Sim, os sentidos são aleatórios, pessoais e devem ser criados, inventados, no conteúdo positivo dos termos. Mas façamos um exercício: e se o sentido que você elaborou for, digamos, pouco consistent­e? E se você estiver reduzido às demandas imediatas e insuperáve­is da chamada “pirâmide de Maslow”? Respirar, ingerir alimentos, excretar e dormir. Quatro verbos que não podem ser indefinida­mente adiados ou ignorados por muito tempo. Acordar, comer, urinar, dormir de novo, beber, dormir, defecar, dormir de novo: insuportáv­el pensar que seja só isso, não é? O sexo é vital, o instinto de reprodução é programado em quase todas as espécies, mas, sabemos bem, pode ser bastante adiado ou ressignifi­cado. Os animais vivem dessa forma e jamais são depressivo­s, entediados, entusiasma­dos, ciclotímic­os ou algo assim. Eles apenas agem dentro de códigos prévios e nunca perguntam pelo sentido ou, seguindo Heidegger, existem, mas não são.

“Torna-te quem tu és” é uma linda ideia de Nietzsche. Apesar de todo esforço demolidor do alemão, tornarse aquilo que eu sou parece implicar uma verdade densa e interna, algo que eu possa descobrir com esforço racional e biográfico. “E se eu for nada, absolutame­nte nada, sem essência, sem sentido ou propósito?” A frase me conduziria à liberdade ou ao suicídio?

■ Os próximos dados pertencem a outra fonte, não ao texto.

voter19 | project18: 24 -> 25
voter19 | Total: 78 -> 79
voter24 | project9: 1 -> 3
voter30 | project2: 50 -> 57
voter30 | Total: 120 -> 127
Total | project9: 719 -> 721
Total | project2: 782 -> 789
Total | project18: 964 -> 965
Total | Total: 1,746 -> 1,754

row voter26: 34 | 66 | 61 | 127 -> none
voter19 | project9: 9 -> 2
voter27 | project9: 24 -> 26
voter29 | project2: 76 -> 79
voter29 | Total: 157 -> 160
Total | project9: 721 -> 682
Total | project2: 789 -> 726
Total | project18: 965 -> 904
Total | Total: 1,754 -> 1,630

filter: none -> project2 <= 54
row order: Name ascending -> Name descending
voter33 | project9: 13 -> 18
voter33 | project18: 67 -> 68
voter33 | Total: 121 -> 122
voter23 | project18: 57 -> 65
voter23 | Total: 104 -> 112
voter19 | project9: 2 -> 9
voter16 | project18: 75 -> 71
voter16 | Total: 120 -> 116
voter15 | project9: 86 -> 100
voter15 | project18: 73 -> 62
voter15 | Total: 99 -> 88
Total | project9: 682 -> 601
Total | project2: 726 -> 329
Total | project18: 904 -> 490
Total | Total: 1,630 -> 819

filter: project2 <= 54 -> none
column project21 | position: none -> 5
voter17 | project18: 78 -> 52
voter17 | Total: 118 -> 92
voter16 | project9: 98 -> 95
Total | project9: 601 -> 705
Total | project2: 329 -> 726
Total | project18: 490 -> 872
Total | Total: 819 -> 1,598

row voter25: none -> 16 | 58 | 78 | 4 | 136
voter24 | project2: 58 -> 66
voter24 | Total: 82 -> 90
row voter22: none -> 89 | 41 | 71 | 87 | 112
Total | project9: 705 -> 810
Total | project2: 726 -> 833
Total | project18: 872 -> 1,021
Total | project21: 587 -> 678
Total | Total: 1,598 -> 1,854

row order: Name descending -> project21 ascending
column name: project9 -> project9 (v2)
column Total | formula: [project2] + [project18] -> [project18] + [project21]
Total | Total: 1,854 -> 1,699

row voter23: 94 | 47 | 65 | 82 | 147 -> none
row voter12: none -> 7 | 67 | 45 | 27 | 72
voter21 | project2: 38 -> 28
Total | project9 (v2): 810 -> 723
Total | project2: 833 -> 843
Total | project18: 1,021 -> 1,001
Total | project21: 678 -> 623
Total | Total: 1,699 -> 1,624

Lanço um desafio dominical. E se em vez de você procurar na Filosofia ou no Céu o sentido último de tudo, você, hoje, apenas tomar um bom café? E se a água do chuveiro fluir sem perguntas sobre seu corpo e você usar aquela roupa de baixo e de cima que estava guardando para uma ocasião especial? E se olhar para as pessoas próximas com intensidad­e, interesse e zelo? Havendo alguém querido por perto, e se você o abraçar por mais tempo? Se, seguindo certa névoa budista, você não perguntar pelo ponto final ou inicial de tudo, todavia entregar-se ao ponto do agora, o único sobre o qual você tem certo controle? E se a falta de qualquer origem e de qualquer destino supremo for, em si, um bom sentido libertador que faz o aqui e agora fascinante­s? Eis uma experiênci­a para hoje. Se não der certo, há milhares de livros e pessoas que falarão das estratégia­s de futuro e da busca de sentido para os próximos 30 anos e para o além eterno. Seguindo meu conselho ou o deles, como sempre, a escolha será sua. Um bom domingo para todos.

E se você não perguntar pelo ponto final ou inicial de tudo e entregar-se ao ponto do agora?